What you are asked to do:
Reproduce the entries beneath exactly, without their images.

------

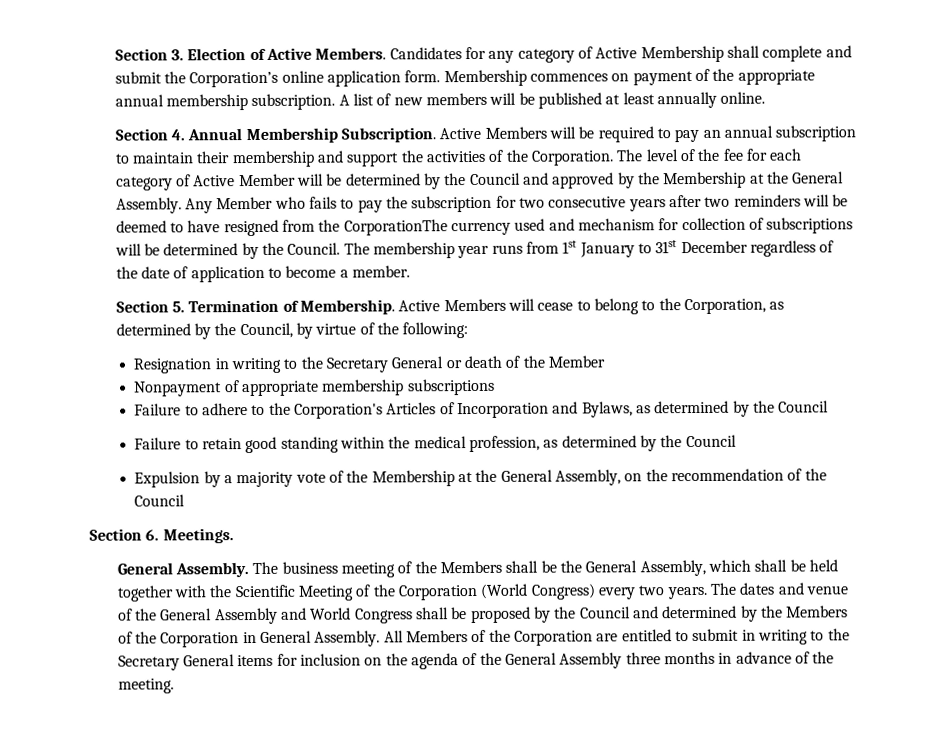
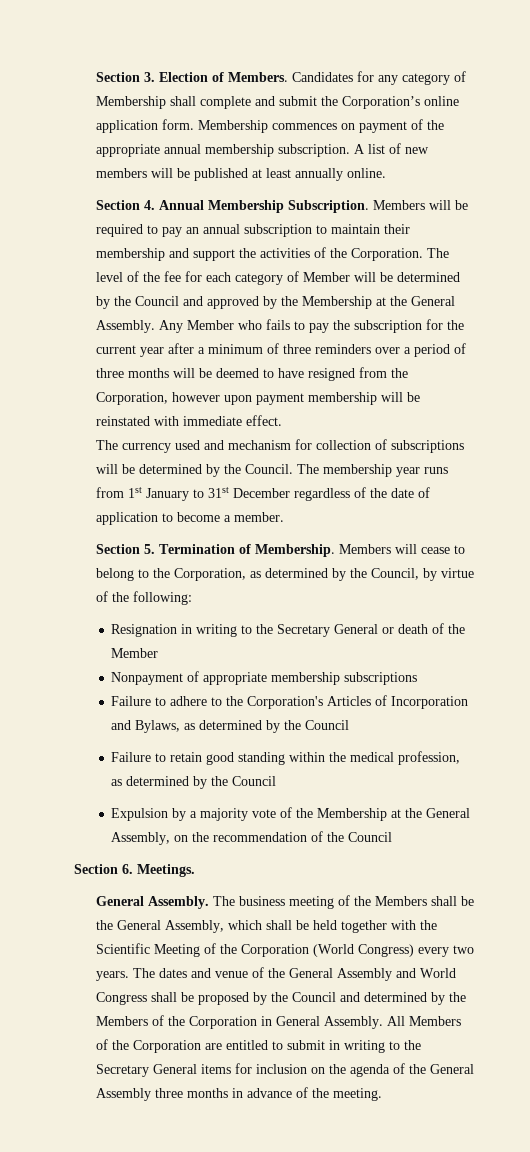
- Section 3. Election of Active Members.
+ Section 3. Election of Members.
- Candidates for any category of Active Membership shall complete and submit the Corporation’s online application form.
+ Candidates for any category of Membership shall complete and submit the Corporation’s online application form.
- Active Members will be required to pay an annual subscription to maintain their membership and support the activities of the Corporation.
+ Members will be required to pay an annual subscription to maintain their membership and support the activities of the Corporation.
- The level of the fee for each category of Active Member will be determined by the Council and approved by the Membership at the General Assembly.
+ The level of the fee for each category of Member will be determined by the Council and approved by the Membership at the General Assembly.
- Any Member who fails to pay the subscription for two consecutive years after two reminders will be deemed to have resigned from the CorporationThe currency used and mechanism for collection of subscriptions will be determined by the Council.
+ Any Member who fails to pay the subscription for the current year after a minimum of three reminders over a period of three months will be deemed to have resigned from the Corporation, however upon payment membership will be reinstated with immediate effect.
+ The currency used and mechanism for collection of subscriptions will be determined by the Council.
- Active Members will cease to belong to the Corporation, as determined by the Council, by virtue of the following:
+ Members will cease to belong to the Corporation, as determined by the Council, by virtue of the following:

------

Reply:
- Section 3. Election of Active Members.
+ Section 3. Election of Members.
- Candidates for any category of Active Membership shall complete and submit the Corporation’s online application form.
+ Candidates for any category of Membership shall complete and submit the Corporation’s online application form.
- Active Members will be required to pay an annual subscription to maintain their membership and support the activities of the Corporation.
+ Members will be required to pay an annual subscription to maintain their membership and support the activities of the Corporation.
- The level of the fee for each category of Active Member will be determined by the Council and approved by the Membership at the General Assembly.
+ The level of the fee for each category of Member will be determined by the Council and approved by the Membership at the General Assembly.
- Any Member who fails to pay the subscription for two consecutive years after two reminders will be deemed to have resigned from the CorporationThe currency used and mechanism for collection of subscriptions will be determined by the Council.
+ Any Member who fails to pay the subscription for the current year after a minimum of three reminders over a period of three months will be deemed to have resigned from the Corporation, however upon payment membership will be reinstated with immediate effect.
+ The currency used and mechanism for collection of subscriptions will be determined by the Council.
- Active Members will cease to belong to the Corporation, as determined by the Council, by virtue of the following:
+ Members will cease to belong to the Corporation, as determined by the Council, by virtue of the following:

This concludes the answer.